J Cosgrove | 4/27/2012 - 10:10am
Ms. Marie,

You are absolutely right that Alan Greenspan was an admirer of Ayn Rand.  Though it some times hard to separate her economic ideas from her philosophical ideas since her economic ideas do not depend anyway on her atheism.  So one can espouse certain aspects of someone's ideas but not all.  You are also right that Greenspan contributed substantially to the housing bubble by lowering interest rates.  However, there is a long list of people who are ahead of him in culpability.

Number one on the list is Jim Jones and not far behind him is Bill Clinton followed by Henry Cisneros and Andrew Cuomo.  You could throw in Paul Sarbanes too because he got the whole thing started by complaining about discrimination in home financing based on bogus data.  They had a host of enablers but these are the prime movers.  And who is Jim Jones.  He was the head of Fannie Mae when the housing fiasco started and it started in the early 1990's.  He, Clinton and the HUD people changed the way mortgage requirements were assessed.  The rest is history and not pretty.

And by the way when Barack Obama was introduced to the Black Caucus in Congress it was Fannie Mae sponsoring him.  And Obama was the largest recipient of Fannie Mae donations of any politician.  And it was Jim Jones who was chosen by Obama to head his vice president search till it became too embarrassing for him to keep him.  So when Obama says it was all Bush's fault, it is the Big Lie.  Obama had more to do with the financial crisis than Bush.  Maybe if they all paid attention to Ayn Rand we wouldn't be in our problem today.  But then you would have had all the liberals complaining about the rugged individualists not allowing the poor to have their homes.

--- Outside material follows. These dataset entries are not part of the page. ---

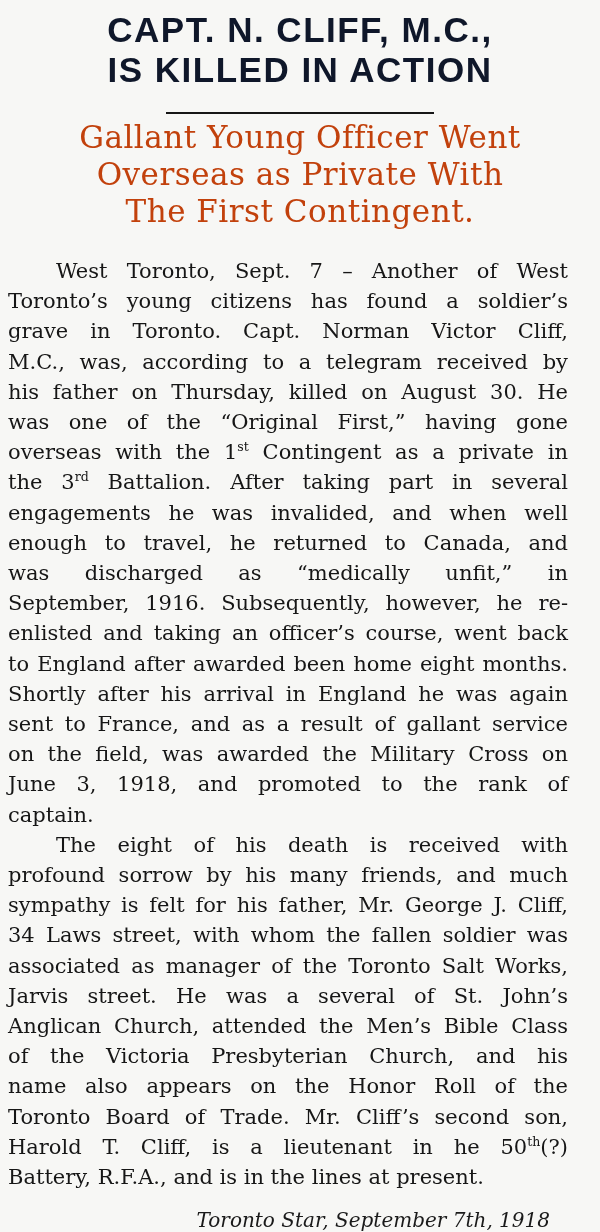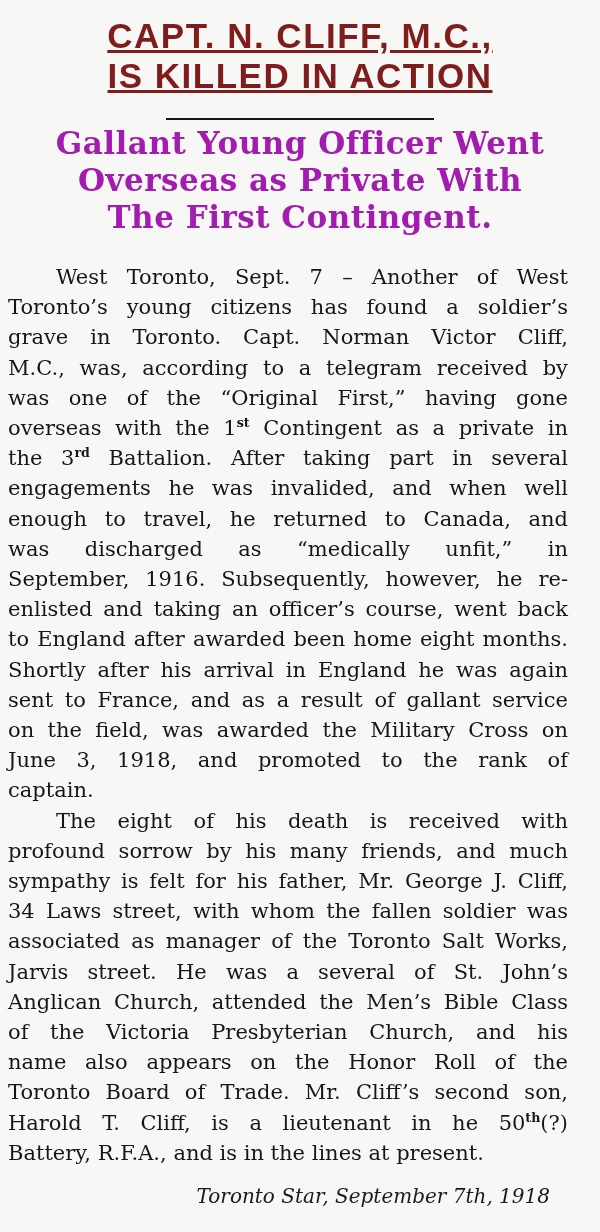--- a/index.html
+++ b/index.html
@@ -10,62 +10,60 @@
     color: #161616;
     font-family: "DejaVu Serif", serif;
     overflow: hidden;
   }
   .page {
     width: 600px;
     height: 1232px;
     position: relative;
   }
   .headline {
-    padding-top: 16px;
+    padding-top: 10px;
     text-align: center;
     font-family: "Liberation Sans", sans-serif;
     font-weight: bold;
     font-size: 35px;
     line-height: 40px;
     letter-spacing: 1.5px;
-    color: #7f1d1d;
-    text-decoration: underline;
+    color: #0f172a;
   }
   .rule {
     width: 268px;
     height: 2px;
     background: #161616;
     margin: 22px auto 5px auto;
   }
   .subhead {
     text-align: center;
     font-family: "DejaVu Serif", serif;
-    font-weight: bold;
+    font-weight: normal;
     font-size: 31px;
     line-height: 37px;
     letter-spacing: 0.5px;
-    color: #a21caf;
+    color: #c2410c;
   }
   .body-text {
     margin-top: 26px;
     padding: 0 32px 0 8px;
     font-size: 21px;
     line-height: 30.2px;
   }
   .bline {
     text-align: justify;
     text-align-last: justify;
   }
   .bline.lastline { text-align-last: left; }
   .bline.indent { text-indent: 48px; }
   .bline sup {
     font-size: 0.6em;
     line-height: 0;
     vertical-align: super;
-    font-weight: bold;
   }
   .attribution {
     margin-top: 16px;
     padding-right: 50px;
     text-align: right;
     font-style: italic;
     font-size: 20px;
     color: #1a1a1a;
   }
 </style>
@@ -86,20 +84,21 @@
     <div>Overseas as Private With</div>
     <div>The First Contingent.</div>
   </div>
 
   <div class="body-text">
     <div>
         <div class="bline indent">West Toronto, Sept. 7 – Another of West</div>
         <div class="bline">Toronto’s young citizens has found a soldier’s</div>
         <div class="bline">grave in Toronto.  Capt. Norman Victor Cliff,</div>
         <div class="bline">M.C., was, according to a telegram received by</div>
+        <div class="bline">his father on Thursday, killed on August 30.  He</div>
         <div class="bline">was one of the “Original First,” having gone</div>
         <div class="bline">overseas with the 1<sup>st</sup> Contingent as a private in</div>
         <div class="bline">the 3<sup>rd</sup> Battalion.  After taking part in several</div>
         <div class="bline">engagements he was invalided, and when well</div>
         <div class="bline">enough to travel, he returned to Canada, and</div>
         <div class="bline">was discharged as “medically unfit,” in</div>
         <div class="bline">September, 1916.  Subsequently, however, he re-</div>
         <div class="bline">enlisted and taking an officer’s course, went back</div>
         <div class="bline">to England after awarded been home eight months.</div>
         <div class="bline">Shortly after his arrival in England he was again</div>

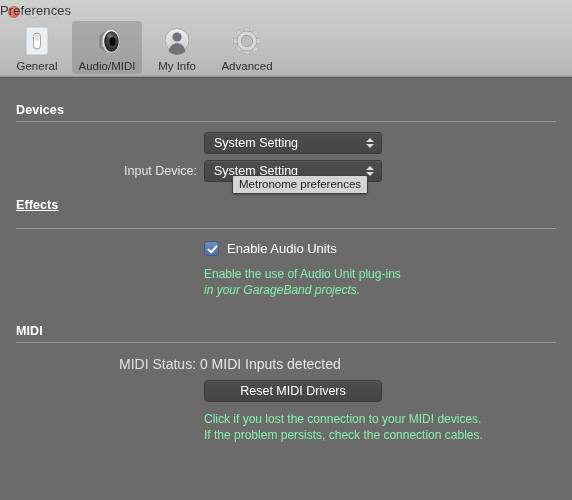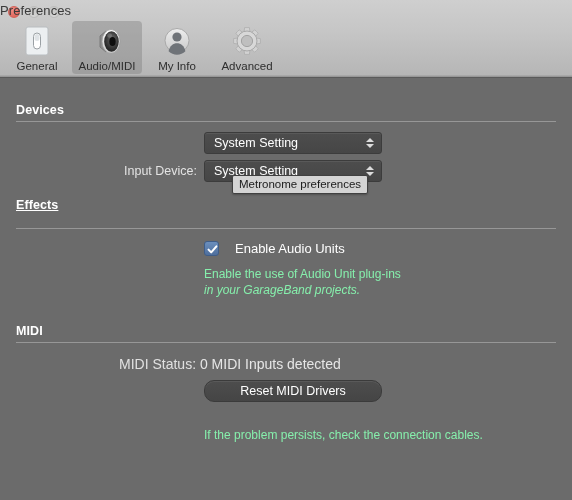--- a/index.html
+++ b/index.html
@@ -186,21 +186,21 @@
     padding: 2px 6px 3px 6px;
     white-space: nowrap;
     box-shadow: 0 1px 2px rgba(0,0,0,0.25);
     z-index: 20;
   }
 
   .checkrow {
     position: absolute;
     display: flex;
     align-items: center;
-    gap: 16px;
+    gap: 8px;
   }
   .checkbox {
     width: 15px;
     height: 15px;
     border-radius: 3px;
     background: linear-gradient(to bottom, #6b8fbd, #4f6f9d);
     border: 1px solid #3f5d88;
     box-sizing: border-box;
     position: relative;
     flex: none;
@@ -226,21 +226,21 @@
     color: #e6e6e6;
     white-space: nowrap;
   }
   .status-line .status-label { color: #e0e0e0; }
 
   .pushbutton {
     position: absolute;
     height: 22px;
     background: linear-gradient(to bottom, #4d4d4d, #454545);
     border: 1px solid #3b3b3b;
-    border-radius: 10px;
+    border-radius: 4px;
     box-sizing: border-box;
     box-shadow: 0 1px 0 rgba(255,255,255,0.07) inset;
     display: flex;
     align-items: center;
     justify-content: center;
     font-size: 12.5px;
     color: #ffffff;
   }
 </style>
 </head>
@@ -379,16 +379,17 @@
     <div class="section-header" style="top:246px;">MIDI</div>
     <div class="section-rule" style="top:264px;"></div>
 
     <div class="status-line" style="top:278px; left:119px;">
       <span class="status-label">MIDI Status:</span>
       <span>0 MIDI Inputs detected</span>
     </div>
 
     <div class="pushbutton" style="top:302px; left:204px; width:178px;">Reset MIDI Drivers</div>
 
+    <div class="helptext" style="top:333px; left:204px;">Click if you lost the connection to your MIDI devices.</div>
     <div class="helptext" style="top:349px; left:204px;">If the problem persists, check the connection cables.</div>
 
   </div>
 </div>
 
 </body></html>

Oh, the man from Fannie Mae who presided over Obama's introduction in Congress to the Black Caucus.  His name is Daniel Mudd and he has been indicted for fraud for his time at Fannie Mae.  Can you imagine what the press would be doing with that if it was a Republican?  But we have poor Paul Ryan with his cheapo 48% increase in the budget over 10 years and he is villified.
David Pasinski | 4/26/2012 - 5:52pm
I will be curious to see how his comments were received today at Georgetown and his own explanation. Using the word "prevarication" was intentional in referring to his statement that he had never espoused Ayn Rand. I can't imagine what else you would call this.

As far as the congruence or opposition to Catholic social teaching, viewing the entire video with its emphasis on the individualism that, to my mind, characterizes her philosophy that he celebrates, is a direct contrast to my understanding of the social compact approach of Catholic teaching.

The reference to Obama's relationship with Rev. Wright was never characterized as the same nor am I aware that he so endorsed his thought and therefore did not need to formally reject any more than he did in his most extremist positions.
David Pasinski | 4/26/2012 - 11:52am
I encourage all to view this video. It is as strong a personal endorsement of Ayn Rand as a person and philosopher s one can imagine. To think that he has somehow reframed or repudiated that in the past couple years and yet comes to same moral conclusions shows either the extent of self-deception possible or the magnicent trust in being able to obfuscate with newspeak.  I hope this will remain on Facebook as a wiitness to the prevarication, delusion, and conclusions that are far distant from Catholic social teaching.
Liam Richardson | 4/27/2012 - 3:38pm
And Rand herself would have been the first to insist that her atheism and economic views were warp and weft of her tapestry; there's no safe culling from her.